(Records drawn from a dataset)
▬▬▬▬▬▬
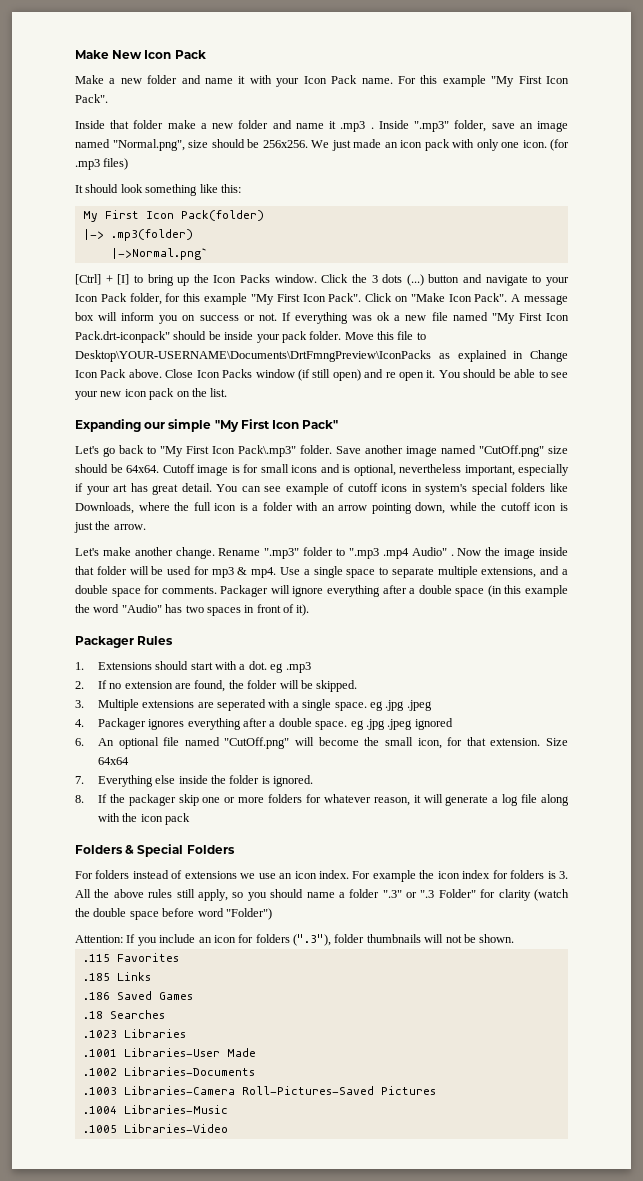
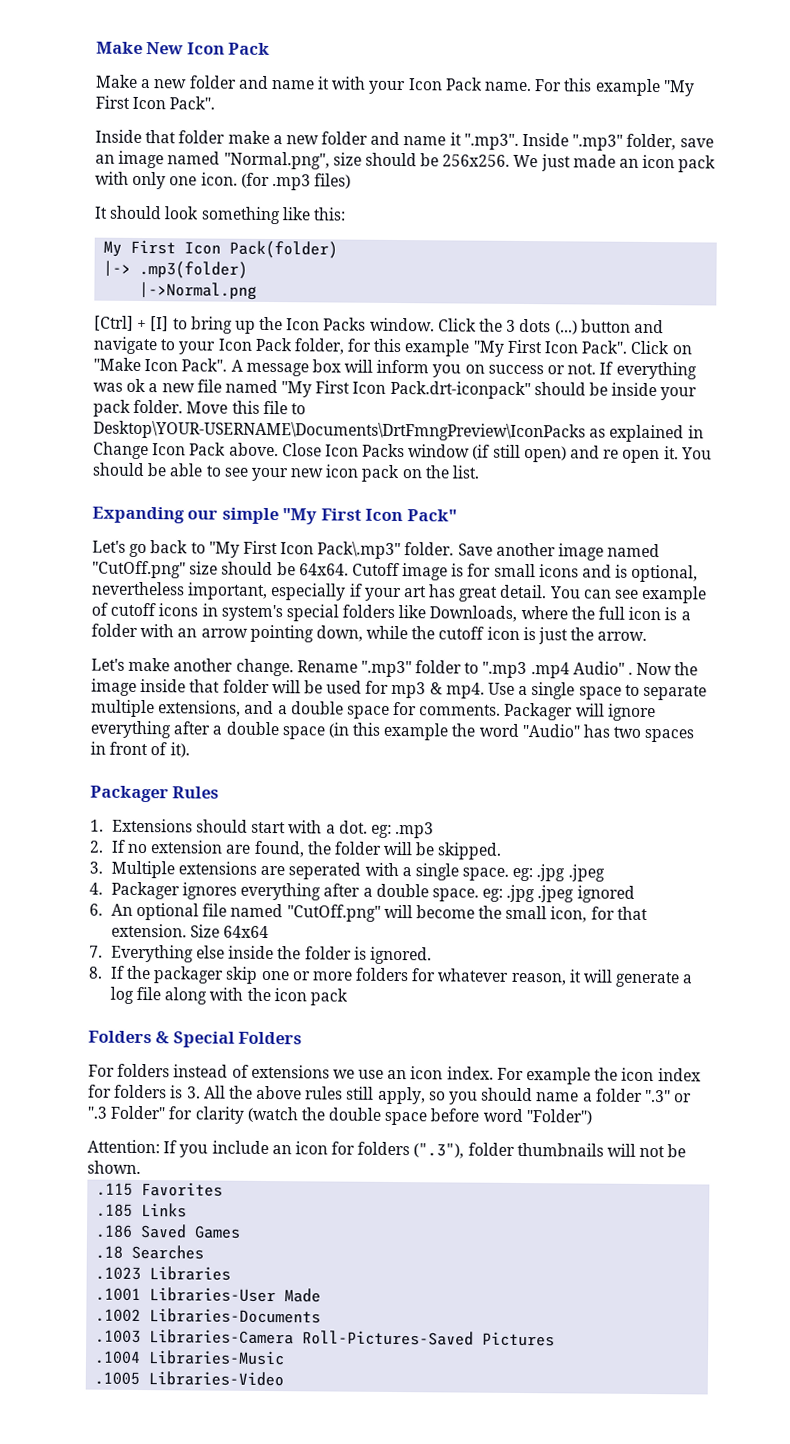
- Inside that folder make a new folder and name it .mp3 . Inside ".mp3" folder, save an image named "Normal.png", size should be 256x256.
+ Inside that folder make a new folder and name it ".mp3". Inside ".mp3" folder, save an image named "Normal.png", size should be 256x256.
- |->Normal.png`
+ |->Normal.png
- 1. Extensions should start with a dot. eg .mp3
+ 1. Extensions should start with a dot. eg: .mp3
- 3. Multiple extensions are seperated with a single space. eg .jpg .jpeg
+ 3. Multiple extensions are seperated with a single space. eg: .jpg .jpeg
- 4. Packager ignores everything after a double space. eg .jpg .jpeg ignored
+ 4. Packager ignores everything after a double space. eg: .jpg .jpeg ignored

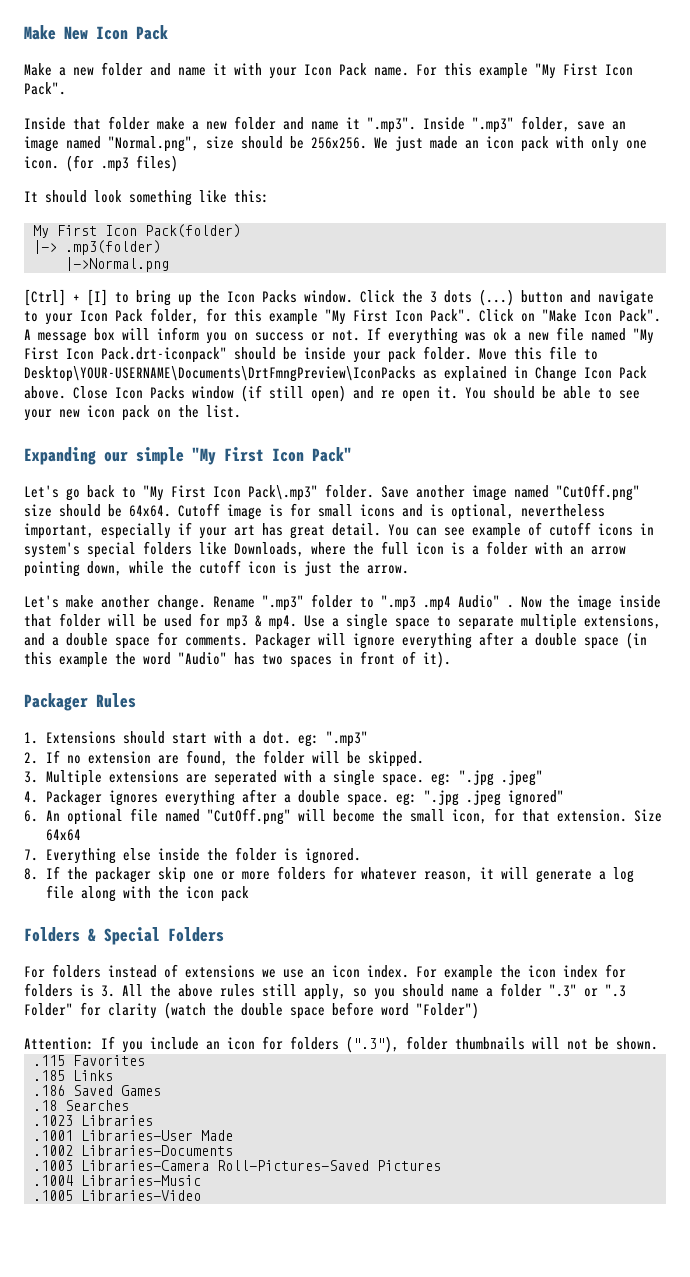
- 1. Extensions should start with a dot. eg: .mp3
+ 1. Extensions should start with a dot. eg: ".mp3"
- 3. Multiple extensions are seperated with a single space. eg: .jpg .jpeg
+ 3. Multiple extensions are seperated with a single space. eg: ".jpg .jpeg"
- 4. Packager ignores everything after a double space. eg: .jpg .jpeg ignored
+ 4. Packager ignores everything after a double space. eg: ".jpg .jpeg ignored"

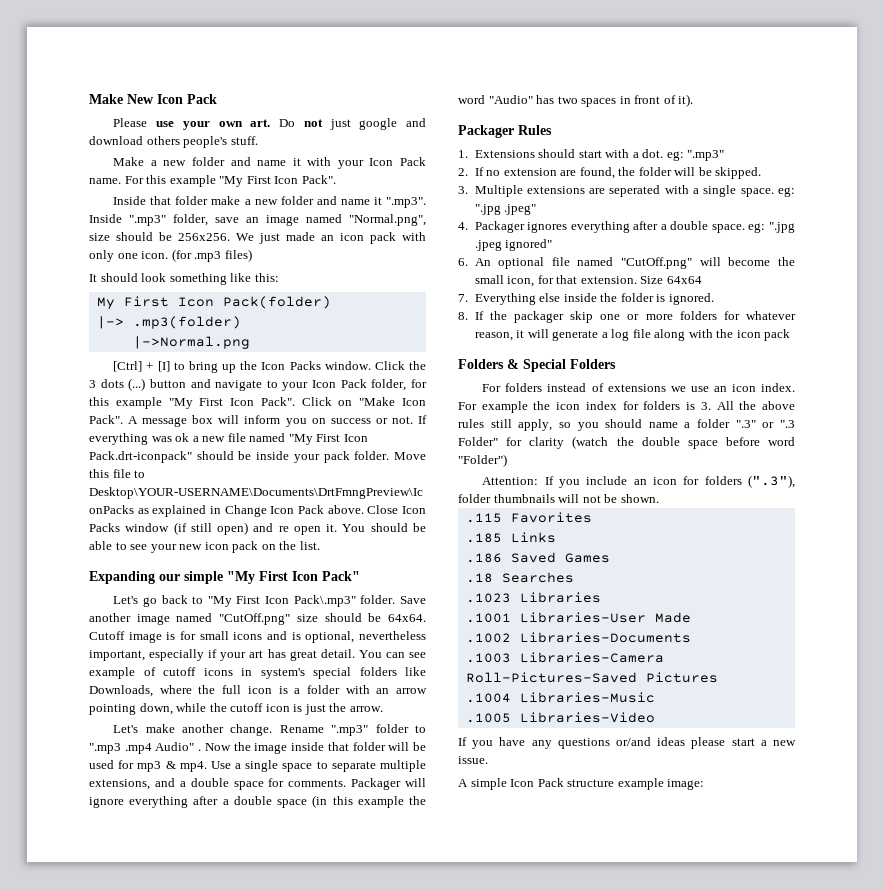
+ Please use your own art. Do not just google and download others people's stuff.
+ If you have any questions or/and ideas please start a new issue.
+ A simple Icon Pack structure example image:

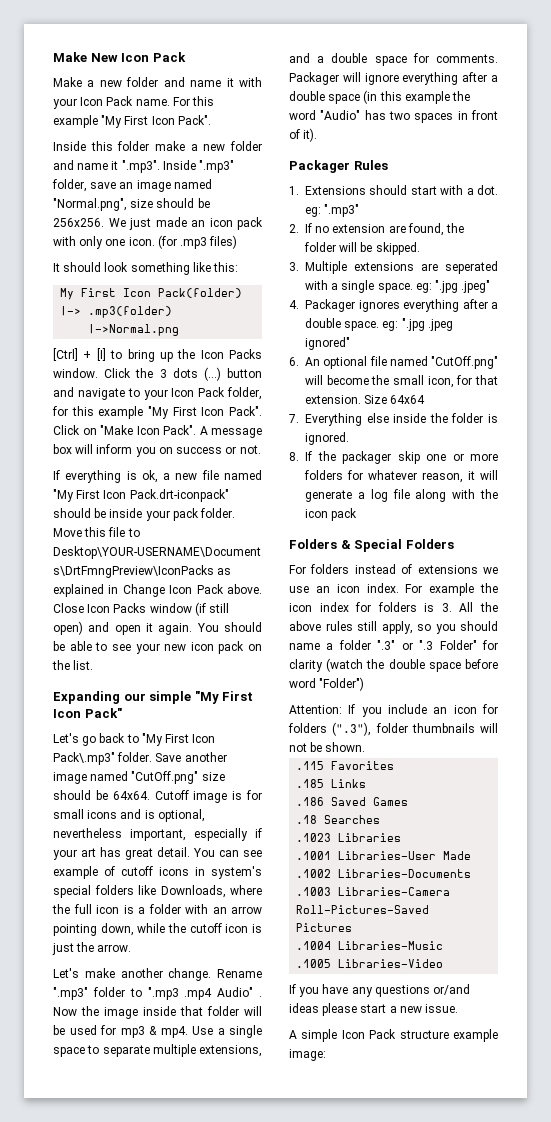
- Please use your own art. Do not just google and download others people's stuff.
- Inside that folder make a new folder and name it ".mp3". Inside ".mp3" folder, save an image named "Normal.png", size should be 256x256.
+ Inside this folder make a new folder and name it ".mp3". Inside ".mp3" folder, save an image named "Normal.png", size should be 256x256.
- A message box will inform you on success or not. If everything was ok a new file named "My First Icon Pack.drt-iconpack" should be inside your pack folder.
+ A message box will inform you on success or not.
+ If everything is ok, a new file named "My First Icon Pack.drt-iconpack" should be inside your pack folder.
- Close Icon Packs window (if still open) and re open it.
+ Close Icon Packs window (if still open) and open it again.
▬▬▬▬▬▬
• [What you have to do]
Drop the pictures and copy the data exactly.

• [Exercise answer]
- Inside that folder make a new folder and name it .mp3 . Inside ".mp3" folder, save an image named "Normal.png", size should be 256x256.
+ Inside that folder make a new folder and name it ".mp3". Inside ".mp3" folder, save an image named "Normal.png", size should be 256x256.
- |->Normal.png`
+ |->Normal.png
- 1. Extensions should start with a dot. eg .mp3
+ 1. Extensions should start with a dot. eg: .mp3
- 3. Multiple extensions are seperated with a single space. eg .jpg .jpeg
+ 3. Multiple extensions are seperated with a single space. eg: .jpg .jpeg
- 4. Packager ignores everything after a double space. eg .jpg .jpeg ignored
+ 4. Packager ignores everything after a double space. eg: .jpg .jpeg ignored

- 1. Extensions should start with a dot. eg: .mp3
+ 1. Extensions should start with a dot. eg: ".mp3"
- 3. Multiple extensions are seperated with a single space. eg: .jpg .jpeg
+ 3. Multiple extensions are seperated with a single space. eg: ".jpg .jpeg"
- 4. Packager ignores everything after a double space. eg: .jpg .jpeg ignored
+ 4. Packager ignores everything after a double space. eg: ".jpg .jpeg ignored"

+ Please use your own art. Do not just google and download others people's stuff.
+ If you have any questions or/and ideas please start a new issue.
+ A simple Icon Pack structure example image:

- Please use your own art. Do not just google and download others people's stuff.
- Inside that folder make a new folder and name it ".mp3". Inside ".mp3" folder, save an image named "Normal.png", size should be 256x256.
+ Inside this folder make a new folder and name it ".mp3". Inside ".mp3" folder, save an image named "Normal.png", size should be 256x256.
- A message box will inform you on success or not. If everything was ok a new file named "My First Icon Pack.drt-iconpack" should be inside your pack folder.
+ A message box will inform you on success or not.
+ If everything is ok, a new file named "My First Icon Pack.drt-iconpack" should be inside your pack folder.
- Close Icon Packs window (if still open) and re open it.
+ Close Icon Packs window (if still open) and open it again.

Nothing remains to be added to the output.